Le deuxième changement concerne la taille des échantillons. La pandémie a accéléré une tendance dans laquelle une partie croissante de la population ne répond pas aux enquêtes officielles. Aux États-Unis, le taux de réponse à l'enquête servant au calcul des offres d'emploi est passé de près de 60 % juste avant la pandémie à environ 30 %. En Grande-Bretagne, le taux de réponse à l'enquête sur les forces de travail a été divisé par deux environ. Pendant les fermetures, certaines entreprises ont fermé leurs portes. Les gens ont perdu l'habitude de remplir les questionnaires. Cela peut également avoir accru la méfiance à l'égard du gouvernement, rendant les gens peu disposés à aider les statisticiens.

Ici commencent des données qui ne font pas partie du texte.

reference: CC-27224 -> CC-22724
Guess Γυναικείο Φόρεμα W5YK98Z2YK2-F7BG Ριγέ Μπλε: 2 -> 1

La baisse des taux de réponse augmente probablement la volatilité des données. Ils peuvent aussi donner lieu à des biais. Les personnes qui ont cessé de répondre aux enquêtes semblent moins prospères que celles qui continuent de le faire, ce qui gonfle les revenus de manière trompeuse. Jonathan Rothbaum du Census Bureau suggère que la croissance réelle du revenu médian des ménages aux États-Unis de 2019 à 2020 était de 4,1 %, et non de 6,8 % comme indiqué initialement, après des corrections adéquates en raison de la non-réponse. Depuis 2020, la non-réponse a continué de faire grimper les statistiques de revenus d'environ 2 %. Un rapport d'Omair Sharif du cabinet de conseil Inflation Insights suggère que la correction du "biais de non-réponse" peut également avoir contribué aux récentes révisions importantes des données sur le revenu aux États-Unis.

La pandémie a accéléré une tendance dans laquelle une partie croissante de la population ne répond pas aux enquêtes officielles. Aux États-Unis, le taux de réponse à l'enquête servant au calcul des offres d'emploi est passé de près de 60 % juste avant la pandémie à environ 30 %. (Reuters)

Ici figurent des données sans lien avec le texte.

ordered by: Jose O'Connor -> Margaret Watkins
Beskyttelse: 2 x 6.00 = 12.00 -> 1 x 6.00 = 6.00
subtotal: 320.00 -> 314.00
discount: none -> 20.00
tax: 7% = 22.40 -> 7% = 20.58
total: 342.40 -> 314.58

La troisième raison de confusion est due à la disparité entre les données « dures » et « douces » : des mesures objectives, comme le niveau de chômage, et des mesures subjectives, comme les attentes des gens pour l'avenir. Normalement, les deux types se déplacent en synchronisation. Pour l'instant, ils sont éloignés l'un de l'autre. Les données « douces » semblent être en récession. Les mesures « dures » indiquent une expansion décente. La divergence peut refléter le malaise des gens face à l'inflation . Dans le monde riche, les prix sont toujours en hausse de 9 % en glissement annuel.

Les investisseurs et les statisticiens comprendront mieux l'économie mondiale pendant les périodes de volatilité et d'inflation. À mesure que les effets de la pandémie s'estomperont, les distorsions d'ajustement saisonnier s'atténueront également. Les économistes ont déjà fait des progrès en incorporant des données alternatives dans les prévisions, aidant à surmonter le problème des réponses décroissantes. Mais ce n'est qu'une faible consolation pour les gouvernements et les entreprises qui doivent prendre des décisions en ce moment, ou pour les personnes qui essaient simplement de suivre l'actualité. Ne soyez pas surpris si l'économie mondiale reste sfumata pendant un certain temps encore.